Arrays: Arrays in CwC have a simple representation: a sequence of values allocated contiguously in memory. Arrays can be allocated in the heap, on the stack, or within another data type. An example of a heap allocated array that is accessed by a pointer to the first element is shown next:

int *ia = new int[20]; // allocate an array of 20 integers on the heap

The consequence of this simple representation is that the length of an array isn’t recorded for us. This, in turn, means that it’s the programmer’s responsibility to keep track of the bounds of an array. Reading or writing outside of an array’s bounds means potentially accessing memory that is not owned by our program. There are no "out of bounds" exceptions, it is simply *undefined behavior* and can lead to nasty bugs. Array elements are indexed from 0 and are accessed similarly to Java:

ia[0] = 20;
ia[1] = 30;
ia[2] = ia[0] + ia[1];

Another style of accessing array elements uses pointer arithmetic:

*ia = 20;
ia++;
*ia = 30;
ia++;
*ia = *(ia-2) + *(ia-1);

The code uses *ia to "derefence" the pointer, that is to tell the compiler to write, e.g. 20, into the location pointed by ia. On the first line it is ia[0], then ia[1], etc. We can also write *(ia-1) to request the "previous" value.

A heap-allocated array can be freed using delete[] (note the square brackets):

delete[] ia;

An array can be allocated on the stack, in this case we would write"

int ia[20];
ia[0] = 20;
ia[1] = 30;
ia[2] = ia[0] + ia[1];

In this case the array needs not be deleted (in fact you can’t) as it will be reclaimed when the function where the definition occurs returns.

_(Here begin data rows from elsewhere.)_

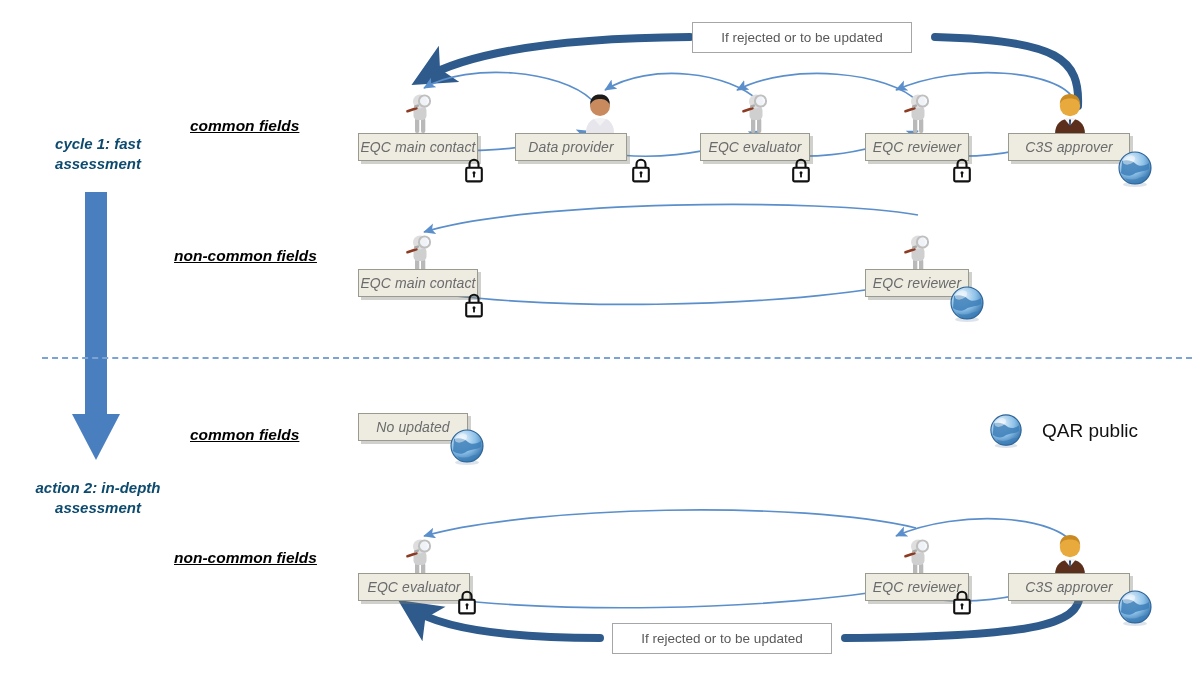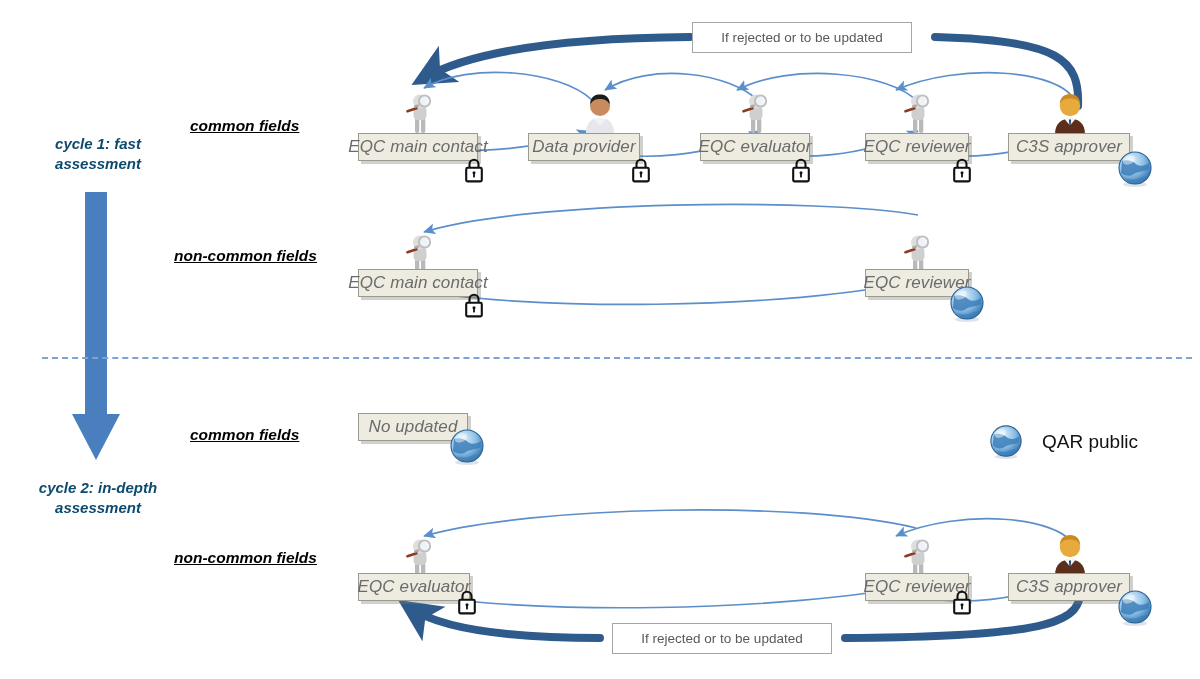--- a/index.html
+++ b/index.html
@@ -13,21 +13,21 @@
 
   
   .role-box{
     position:absolute;
     box-sizing:border-box;
     background:#EEECE1;
     border:1px solid #9a9a8e;
     box-shadow:3px 3px 0 0 rgba(120,120,110,0.35);
     display:flex;align-items:center;justify-content:center;
     font-style:italic;
-    font-size:17px;
+    font-size:14px;
     color:#6b6b6b;
     letter-spacing:.1px;
     white-space:nowrap;
   }
 
   
   .note-box{
     position:absolute;
     box-sizing:border-box;
     background:#ffffff;
@@ -141,21 +141,21 @@
   </div>
   <div class="note-box" style="left:612px;top:623px;width:220px;height:31px;">
     <span>If rejected or to be updated</span>
   </div>
 
   <div class="cycle-label" style="left:0px;top:134px;width:196px;">
     <div>cycle 1: fast</div>
     <div>assessment</div>
   </div>
   <div class="cycle-label" style="left:0px;top:478px;width:196px;">
-    <div>cycle 2: in-depth</div>
+    <div>action 2: in-depth</div>
     <div>assessment</div>
   </div>
 
   <div class="field-label" style="left:190px;top:117px;">common fields</div>
   <div class="field-label" style="left:174px;top:247px;">non-common fields</div>
   <div class="field-label" style="left:190px;top:426px;">common fields</div>
   <div class="field-label" style="left:174px;top:549px;">non-common fields</div>
 
   <div>
     <svg class="avatar" style="left:400px;top:92px;" viewBox="0 0 40 46">
@@ -182,21 +182,21 @@
 
   <div>
     <svg class="avatar" style="left:580px;top:92px;" viewBox="0 0 40 46">
       <ellipse cx="20" cy="43" rx="12" ry="2.5" fill="#d8d8d8" opacity=".5"></ellipse>
       <path d="M6,41 C6,30 13,26 20,26 C27,26 34,30 34,41 Z" fill="#f2f2f5"></path>
       <path d="M6,41 C6,32 11,28 14,27 L20,34 L26,27 C29,28 34,32 34,41 Z" fill="#e6e6ec"></path>
       <circle cx="20" cy="14" r="10" fill="#c98a5e"></circle>
       <path d="M10,14 a10,10 0 0 1 20,0 v-1 c0,-7 -4,-10 -10,-10 c-6,0 -10,3 -10,10 z" fill="#2b2b2b"></path>
       <path d="M10.5,12 C11,5 14,2.5 20,2.5 C26,2.5 29,5 29.5,12 C27,8 24,7 20,7 C16,7 13,8 10.5,12 Z" fill="#1c1c1c"></path>
     </svg>
-    <div class="role-box" style="left:528px;top:133px;width:112px;height:28px;">
+    <div class="role-box" style="left:515px;top:133px;width:112px;height:28px;">
       <span>Data provider</span>
     </div>
     <svg class="lock" style="left:630px;top:156px;" viewBox="0 0 22 27">
       <path d="M6.5,12 V8.2 a4.5,4.5 0 0 1 9,0 V12" fill="none" stroke="#111" stroke-width="2.1"></path>
       <rect x="3.2" y="11.8" width="15.6" height="13.6" rx="1.4" fill="#fff" stroke="#111" stroke-width="2.1"></rect>
       <rect x="10.1" y="16.4" width="1.8" height="5" fill="#111"></rect>
       <circle cx="11" cy="16.8" r="1.5" fill="#111"></circle>
     </svg>
   </div>
 
@@ -420,21 +420,21 @@
       <ellipse cx="19" cy="34.5" rx="12" ry="2.4" fill="#b9c8d6" opacity=".5"></ellipse>
       <circle cx="19" cy="18" r="16" fill="url(#gD)"></circle>
       <path d="M6,11 C11,9 17,11 20,14 C23,17 29,16 33,13 L33,19 C28,22 22,21 18,24 C14,27 9,26 5,23 Z" fill="#3d7fb8" opacity=".85"></path>
       <path d="M9,28 C13,30 19,30 23,28 C26,26.5 29,26 32,27 C29,31 24,34 19,34 C15,34 11,31 9,28 Z" fill="#3d7fb8" opacity=".7"></path>
       <ellipse cx="13" cy="10" rx="6.5" ry="4.2" fill="#ffffff" opacity=".45" transform="rotate(-24 13 10)"></ellipse>
       <circle cx="19" cy="18" r="16" fill="none" stroke="#2a6195" stroke-width="1.1"></circle>
     </svg>
   </div>
 
 
-  <div class="legend-item" style="left:988px;top:424px;">
+  <div class="legend-item" style="left:988px;top:413px;">
     <svg style="width:36px;height:36px;" viewBox="0 0 38 38">
       <defs>
         <radialGradient id="gE" cx="35%" cy="28%" r="78%">
           <stop offset="0%" stop-color="#eaf4fc"></stop>
             <stop offset="55%" stop-color="#8cc0e8"></stop>
           <stop offset="100%" stop-color="#2e6ea8"></stop>
         </radialGradient>
       </defs>
       <ellipse cx="19" cy="34.5" rx="12" ry="2.4" fill="#b9c8d6" opacity=".5"></ellipse>
       <circle cx="19" cy="18" r="16" fill="url(#gE)"></circle>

Lastly, one can declare an array as part of an enclosing data structure. The following is a string class for strings that can have at most 10 characters:

class String {
  char val_[11];
 
  String(char* c) {
    assert(strlen(c) <= 10);
    strcpy(&val_, c);
  }
};

The field val_ is an array of 10 characters that is created each time a String object is created and delete when the string is deleted. The constructor makes sure that the argument string is not too long and copies it in the array by passing its address to strcpy.

To manipulate a group of objects, says strings, one can either define an array of strings or an an array of pointer to strings. There are reasons for picking one or the other depending on the application. Imagine that we wanted to create an array of 10 strings, and query the size of the array’s first element:

String as1[10];
as1[0].size();
 
String* as2[10];
as2[0] = new String;
as2[0]->size();
 
String* as3 = new String[10];
as3[0].size();
 
String** as4 = new String*[10];
as4[0] = new String;
as4[0]->size();

The above code give four variants. as1 is a stack-allocated array of strings. The strings are initialized with their default constructor. as2 is a stack-allocated array of pointer. We must create the object and set a pointer to it in the array. as3 is a pointer to an array of objects. The array and the objects it contains is heap-allocated in one go. Finally, as4 is a pointer to a heap-allocated array of pointers.

To choose one of these alternative one must answer the following questions:
  • Is the array of a fixed size or may it have to grow? Fixed-sized solutions are as1 and as2.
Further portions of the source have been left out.